● Work item
Retype every entry below without pictures.

:::::

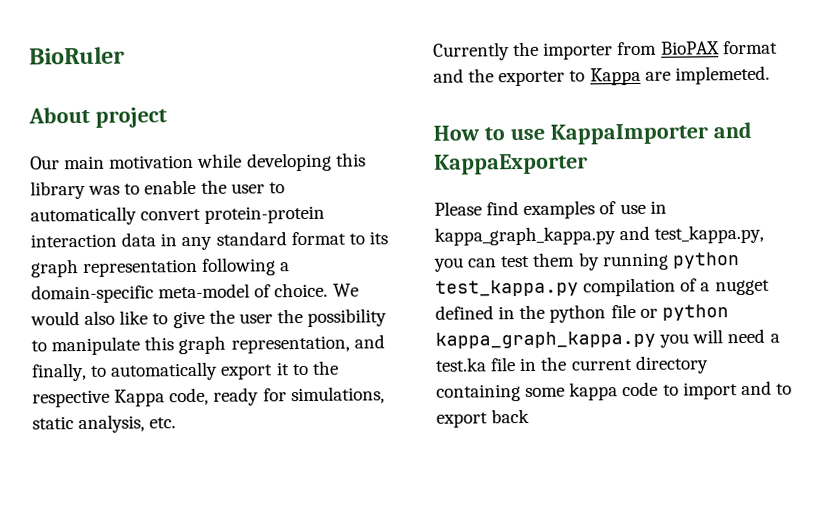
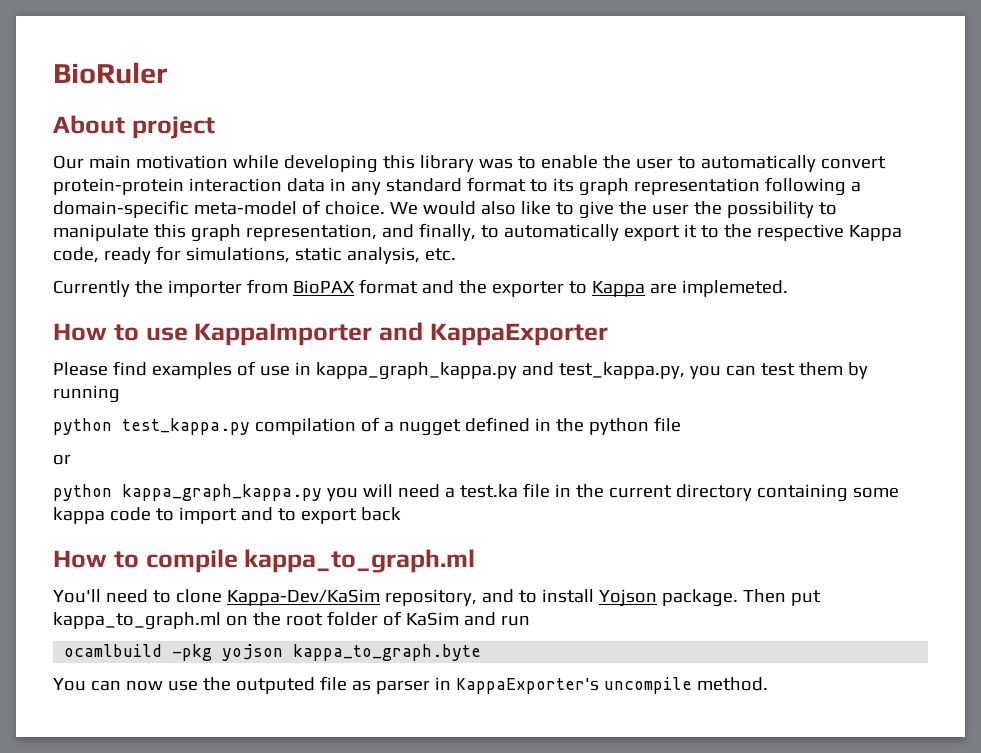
(669, 261) none -> (120, 394) //
(636, 311) none -> (681, 424) //
(658, 313) none -> (71, 459) //
(531, 416) none -> [53,549,476,573] [53,589,821,607] [53,611,530,630] [64,644,482,661] [53,676,768,694] // How to compile kappa_to_graph.ml // You'll need to clone Kappa-Dev/KaSim repository, and to install Yojson package. Then put kappa_to_graph.ml on the root folder of KaSim and run // ocamlbuild -pkg yojson kappa_to_graph.byte // You can now use the outputed file as parser in KappaExporter's uncompile method.

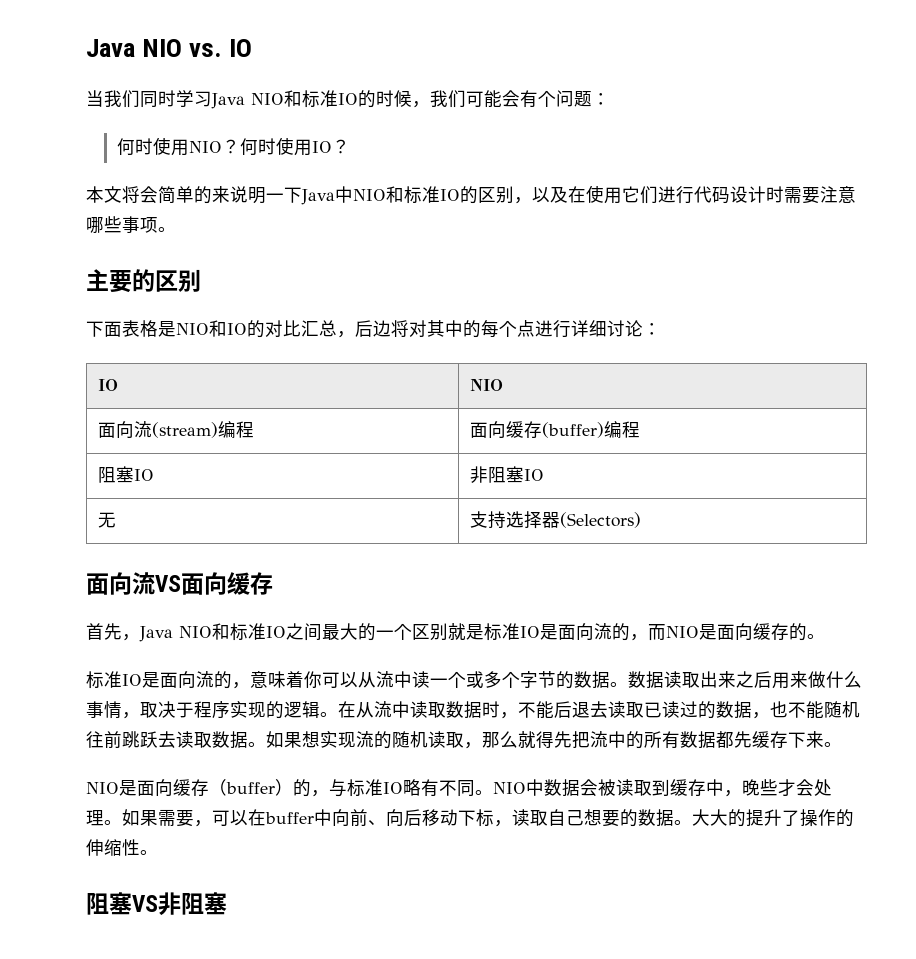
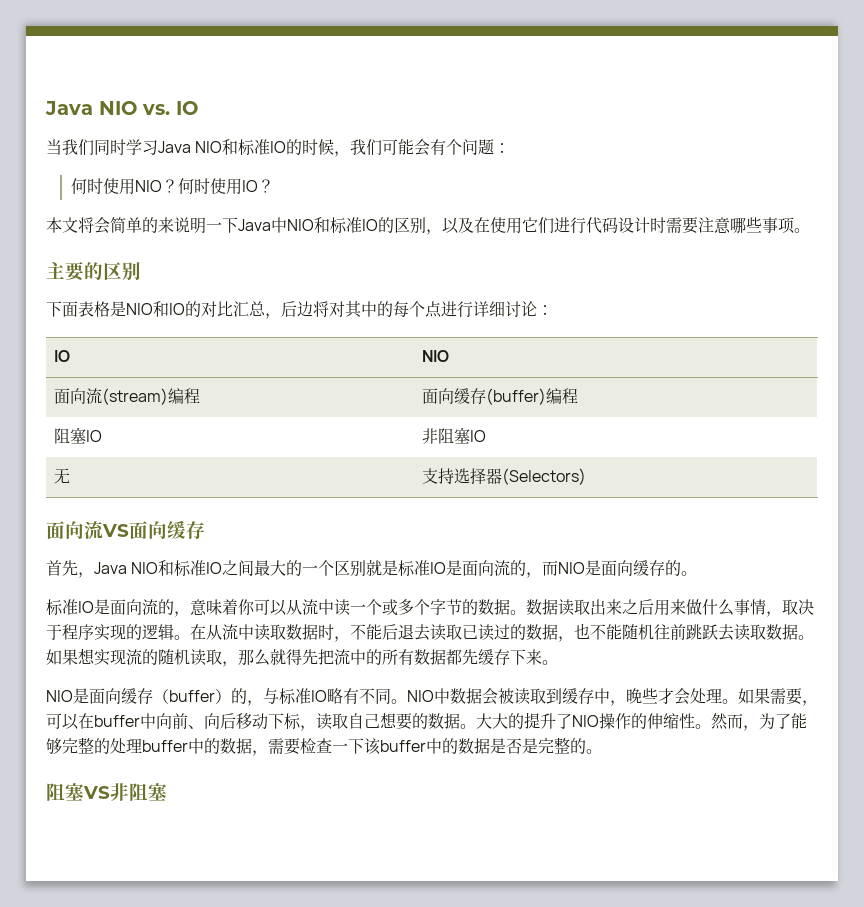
(800, 818) none -> [572,715,599,727] NIO
(158, 852) none -> [711,713,807,731] [46,737,602,756] 然而，为了能够完整的处理buffer中的数据，需要检查一下该buffer中的数据是否是完整的。

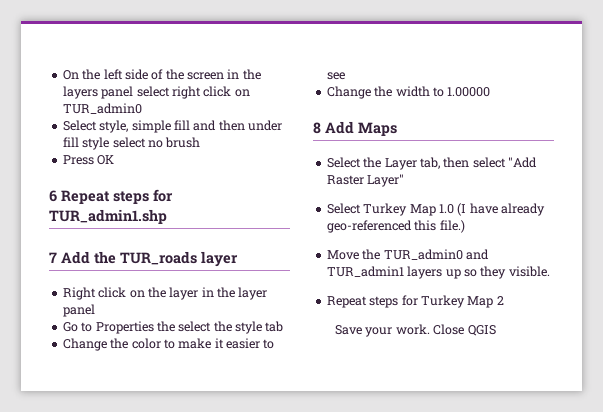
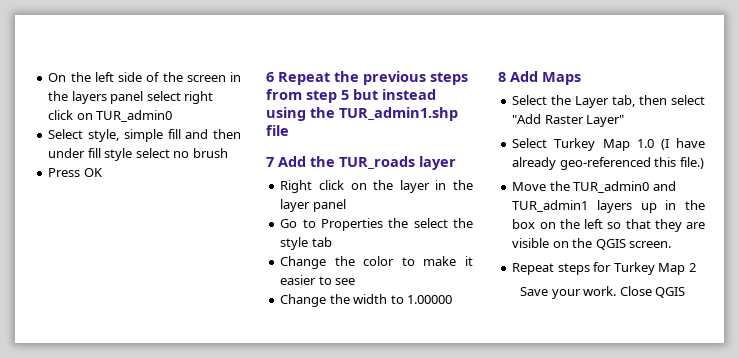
[113,189,173,204] steps for -> [334,71,468,85] [266,89,436,103] [266,107,335,121] the previous steps from step 5 but instead using the
(167, 216) none -> [266,125,289,136] file
[463,266,550,279] so they visible. -> [665,200,705,210] [512,219,705,232] [512,238,672,250] in the box on the left so that they are visible on the QGIS screen.

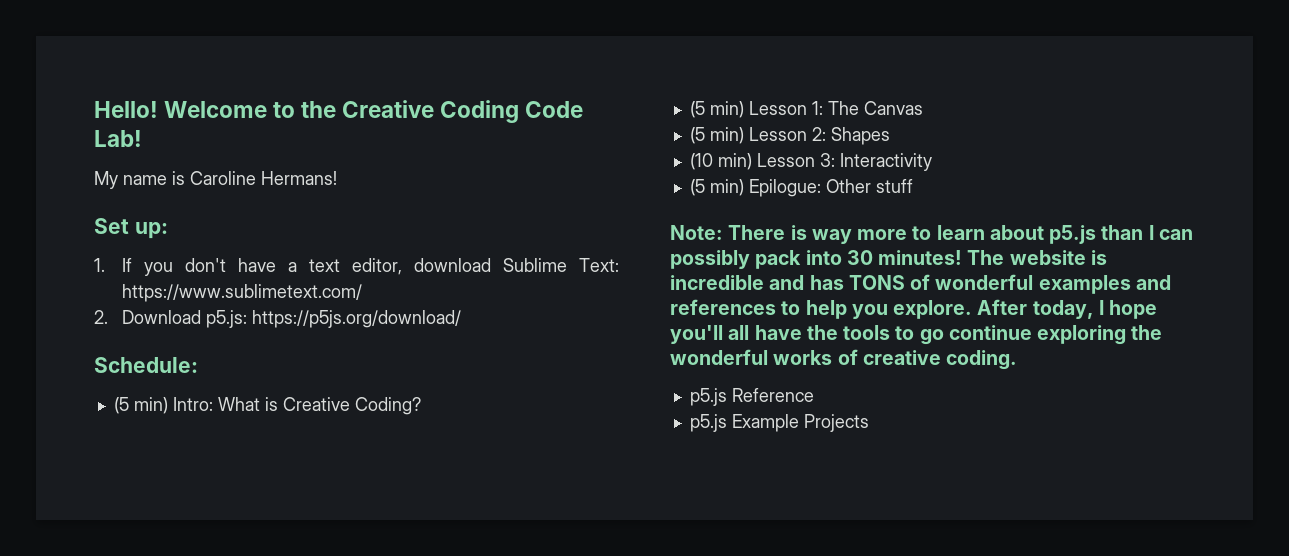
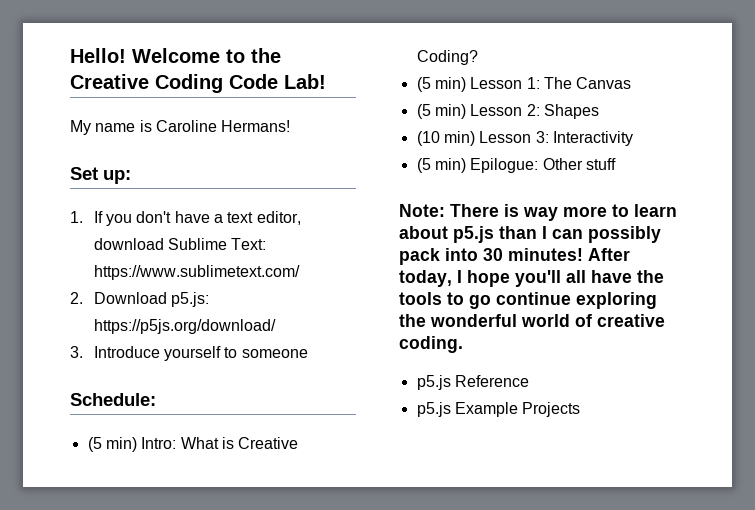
(461, 319) none -> [70,346,308,361] // 3. Introduce yourself to someone
[967,250,1107,265] [670,274,1171,294] [670,299,973,319] The website is incredible and has TONS of wonderful examples and references to help you explore. -> (583, 254) none
[773,350,833,365] works -> [521,314,570,327] world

:::::

● Answer box
(669, 261) none -> (120, 394) //
(636, 311) none -> (681, 424) //
(658, 313) none -> (71, 459) //
(531, 416) none -> [53,549,476,573] [53,589,821,607] [53,611,530,630] [64,644,482,661] [53,676,768,694] // How to compile kappa_to_graph.ml // You'll need to clone Kappa-Dev/KaSim repository, and to install Yojson package. Then put kappa_to_graph.ml on the root folder of KaSim and run // ocamlbuild -pkg yojson kappa_to_graph.byte // You can now use the outputed file as parser in KappaExporter's uncompile method.

(800, 818) none -> [572,715,599,727] NIO
(158, 852) none -> [711,713,807,731] [46,737,602,756] 然而，为了能够完整的处理buffer中的数据，需要检查一下该buffer中的数据是否是完整的。

[113,189,173,204] steps for -> [334,71,468,85] [266,89,436,103] [266,107,335,121] the previous steps from step 5 but instead using the
(167, 216) none -> [266,125,289,136] file
[463,266,550,279] so they visible. -> [665,200,705,210] [512,219,705,232] [512,238,672,250] in the box on the left so that they are visible on the QGIS screen.

(461, 319) none -> [70,346,308,361] // 3. Introduce yourself to someone
[967,250,1107,265] [670,274,1171,294] [670,299,973,319] The website is incredible and has TONS of wonderful examples and references to help you explore. -> (583, 254) none
[773,350,833,365] works -> [521,314,570,327] world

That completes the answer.